> The problem
Report, from the records below, every line where the word "Уставе" appears.

> Data in this exercise
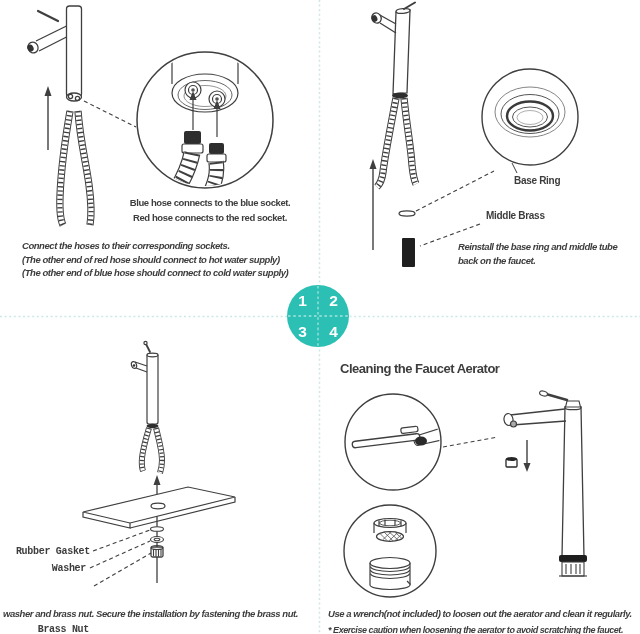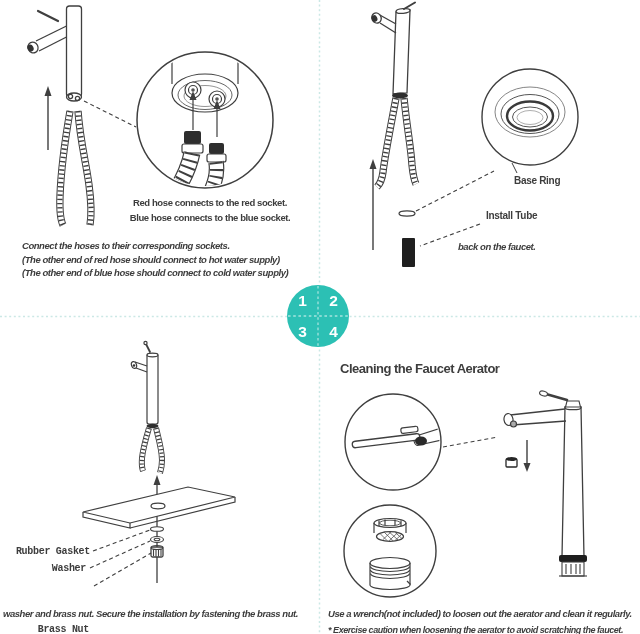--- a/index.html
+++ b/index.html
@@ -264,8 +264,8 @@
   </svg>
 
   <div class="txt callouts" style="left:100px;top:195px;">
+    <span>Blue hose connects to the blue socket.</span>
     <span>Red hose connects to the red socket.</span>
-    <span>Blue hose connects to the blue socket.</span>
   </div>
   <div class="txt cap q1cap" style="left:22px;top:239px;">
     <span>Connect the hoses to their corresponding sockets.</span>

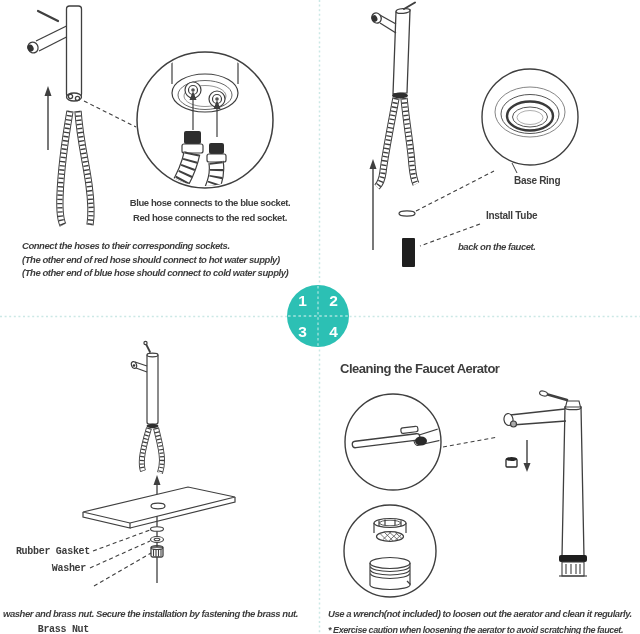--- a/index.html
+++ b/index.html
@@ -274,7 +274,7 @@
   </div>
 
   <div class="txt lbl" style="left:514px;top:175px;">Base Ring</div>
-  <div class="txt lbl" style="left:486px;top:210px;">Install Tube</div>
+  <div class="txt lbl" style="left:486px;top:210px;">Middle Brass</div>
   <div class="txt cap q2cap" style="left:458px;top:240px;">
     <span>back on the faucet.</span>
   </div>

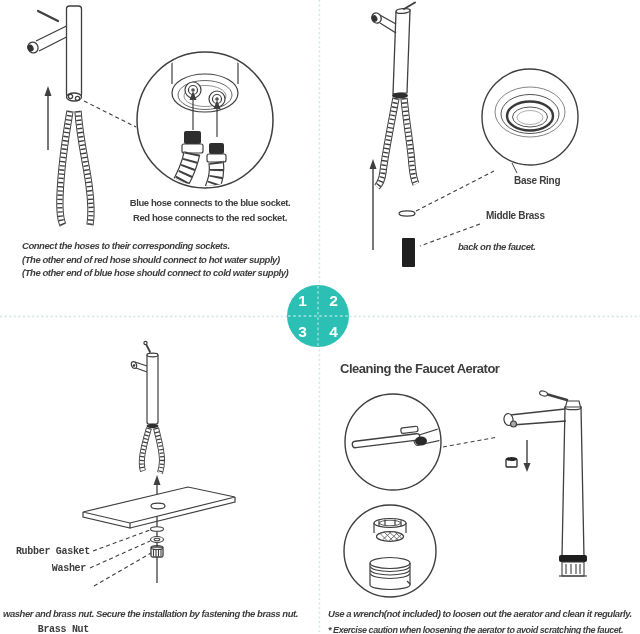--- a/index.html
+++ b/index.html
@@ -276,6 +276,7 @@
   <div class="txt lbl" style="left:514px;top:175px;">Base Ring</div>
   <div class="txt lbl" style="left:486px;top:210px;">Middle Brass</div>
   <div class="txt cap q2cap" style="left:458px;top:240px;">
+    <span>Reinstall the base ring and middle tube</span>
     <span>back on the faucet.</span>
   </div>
---
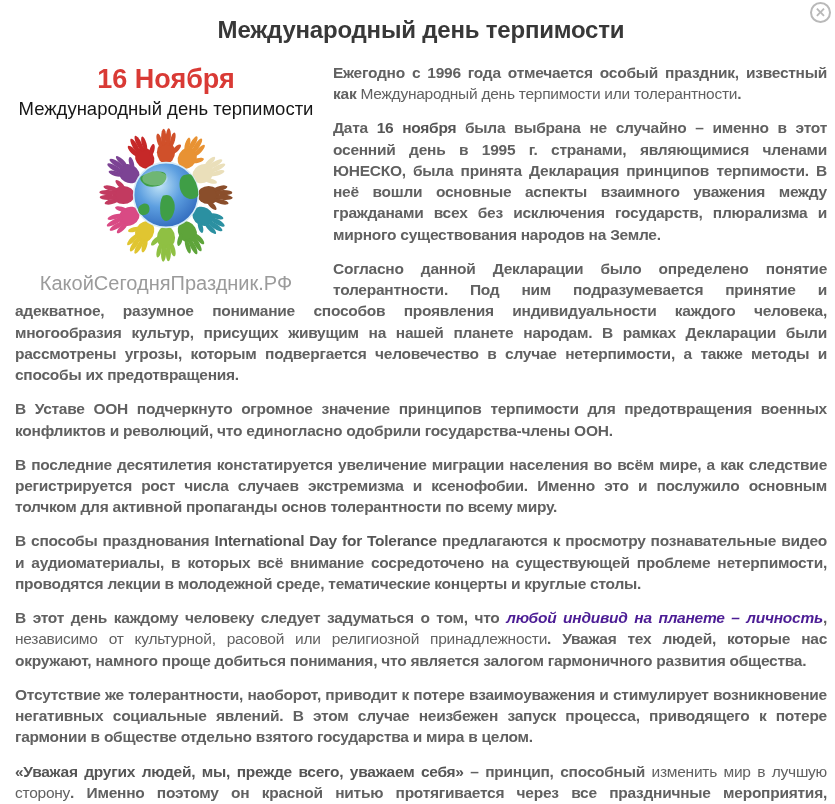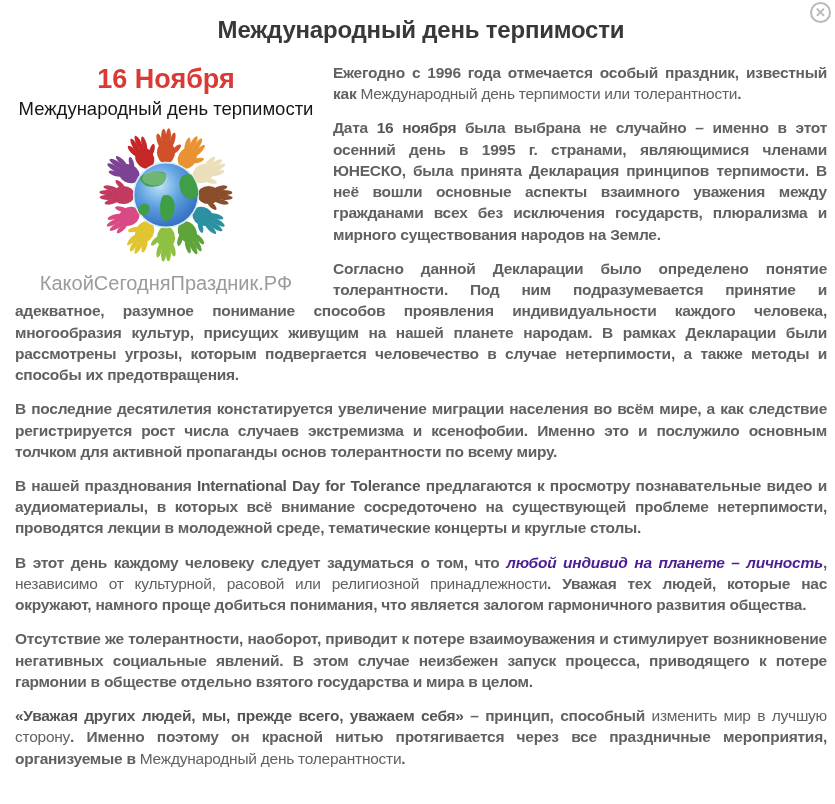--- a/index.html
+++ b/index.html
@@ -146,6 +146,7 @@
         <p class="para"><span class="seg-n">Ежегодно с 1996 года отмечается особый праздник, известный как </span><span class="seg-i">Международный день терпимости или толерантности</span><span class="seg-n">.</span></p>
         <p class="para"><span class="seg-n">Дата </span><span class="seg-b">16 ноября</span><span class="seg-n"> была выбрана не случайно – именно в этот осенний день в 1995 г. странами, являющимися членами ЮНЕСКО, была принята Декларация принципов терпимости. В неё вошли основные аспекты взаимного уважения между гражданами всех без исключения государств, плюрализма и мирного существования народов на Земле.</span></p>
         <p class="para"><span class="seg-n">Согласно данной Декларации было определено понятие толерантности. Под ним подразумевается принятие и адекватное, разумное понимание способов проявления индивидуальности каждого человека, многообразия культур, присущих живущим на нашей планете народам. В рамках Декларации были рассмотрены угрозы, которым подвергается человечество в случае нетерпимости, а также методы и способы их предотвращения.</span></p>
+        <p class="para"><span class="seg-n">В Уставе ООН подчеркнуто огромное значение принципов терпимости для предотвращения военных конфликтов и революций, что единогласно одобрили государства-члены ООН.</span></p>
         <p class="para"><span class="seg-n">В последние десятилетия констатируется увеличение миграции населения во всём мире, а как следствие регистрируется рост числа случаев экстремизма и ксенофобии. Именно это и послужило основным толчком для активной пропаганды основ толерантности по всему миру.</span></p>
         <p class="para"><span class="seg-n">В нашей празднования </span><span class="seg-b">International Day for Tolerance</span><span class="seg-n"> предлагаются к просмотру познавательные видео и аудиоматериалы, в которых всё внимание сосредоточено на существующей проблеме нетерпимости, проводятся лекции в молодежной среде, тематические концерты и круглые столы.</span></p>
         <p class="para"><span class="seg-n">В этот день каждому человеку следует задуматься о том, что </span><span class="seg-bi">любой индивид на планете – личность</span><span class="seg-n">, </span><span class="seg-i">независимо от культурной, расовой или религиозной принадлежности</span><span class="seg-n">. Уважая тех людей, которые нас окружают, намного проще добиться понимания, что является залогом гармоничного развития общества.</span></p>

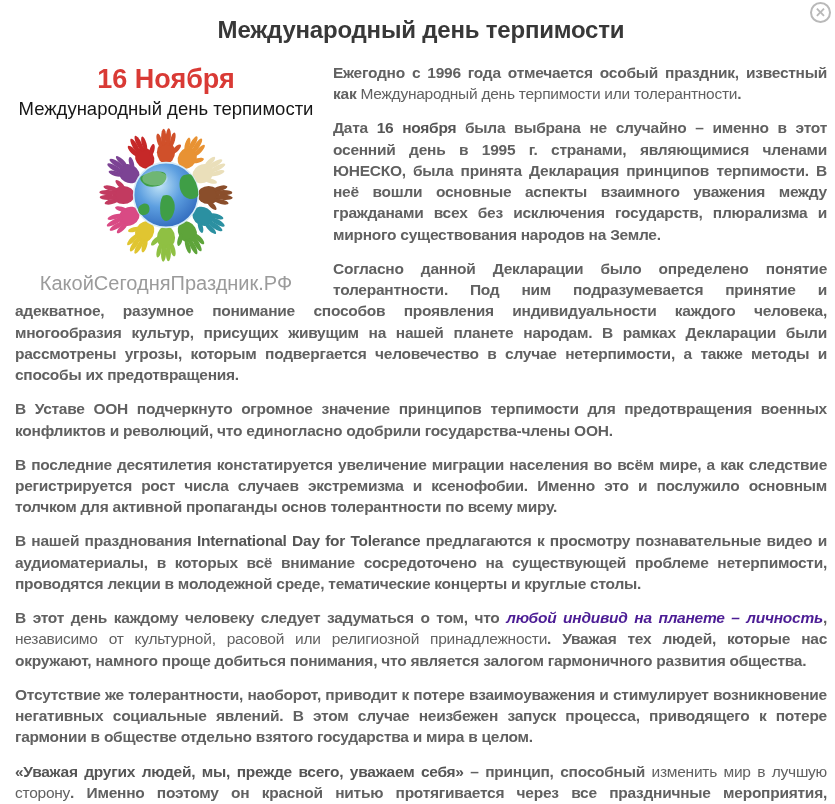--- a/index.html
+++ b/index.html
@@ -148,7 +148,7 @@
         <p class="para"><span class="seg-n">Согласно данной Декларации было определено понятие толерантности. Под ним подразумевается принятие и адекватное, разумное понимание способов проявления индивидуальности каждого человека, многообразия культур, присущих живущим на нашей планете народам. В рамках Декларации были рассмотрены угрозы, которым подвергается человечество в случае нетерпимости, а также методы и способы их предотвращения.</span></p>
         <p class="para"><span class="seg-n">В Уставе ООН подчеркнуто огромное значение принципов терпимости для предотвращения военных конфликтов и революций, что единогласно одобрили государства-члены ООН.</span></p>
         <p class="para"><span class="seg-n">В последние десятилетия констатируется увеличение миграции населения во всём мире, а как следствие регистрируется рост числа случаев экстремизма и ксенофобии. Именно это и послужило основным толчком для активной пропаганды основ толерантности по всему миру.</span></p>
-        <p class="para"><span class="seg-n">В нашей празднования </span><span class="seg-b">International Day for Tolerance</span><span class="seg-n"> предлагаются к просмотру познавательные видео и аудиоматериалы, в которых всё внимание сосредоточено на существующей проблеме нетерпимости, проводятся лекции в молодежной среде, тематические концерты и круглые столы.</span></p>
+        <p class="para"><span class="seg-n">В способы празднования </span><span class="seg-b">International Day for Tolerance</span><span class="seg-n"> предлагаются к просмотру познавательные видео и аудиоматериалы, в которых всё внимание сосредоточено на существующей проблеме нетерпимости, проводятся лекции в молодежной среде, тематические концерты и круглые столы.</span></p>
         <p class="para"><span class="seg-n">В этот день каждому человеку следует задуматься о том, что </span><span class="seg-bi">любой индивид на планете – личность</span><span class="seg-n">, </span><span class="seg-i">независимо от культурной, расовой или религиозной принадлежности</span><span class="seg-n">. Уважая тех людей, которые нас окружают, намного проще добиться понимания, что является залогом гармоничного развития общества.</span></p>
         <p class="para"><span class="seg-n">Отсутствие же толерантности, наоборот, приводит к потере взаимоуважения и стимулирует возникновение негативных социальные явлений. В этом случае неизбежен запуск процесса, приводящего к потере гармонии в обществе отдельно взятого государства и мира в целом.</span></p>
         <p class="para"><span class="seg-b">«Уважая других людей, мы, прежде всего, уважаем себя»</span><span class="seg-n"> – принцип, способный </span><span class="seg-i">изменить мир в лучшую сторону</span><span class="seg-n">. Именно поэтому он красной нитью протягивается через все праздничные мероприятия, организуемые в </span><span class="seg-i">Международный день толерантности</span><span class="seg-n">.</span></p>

> Result for this exercise
+        <p class="para"><span class="seg-n">В Уставе ООН подчеркнуто огромное значение принципов терпимости для предотвращения военных конфликтов и революций, что единогласно одобрили государства-члены ООН.</span></p>
         <p class="para"><span class="seg-n">В Уставе ООН подчеркнуто огромное значение принципов терпимости для предотвращения военных конфликтов и революций, что единогласно одобрили государства-члены ООН.</span></p>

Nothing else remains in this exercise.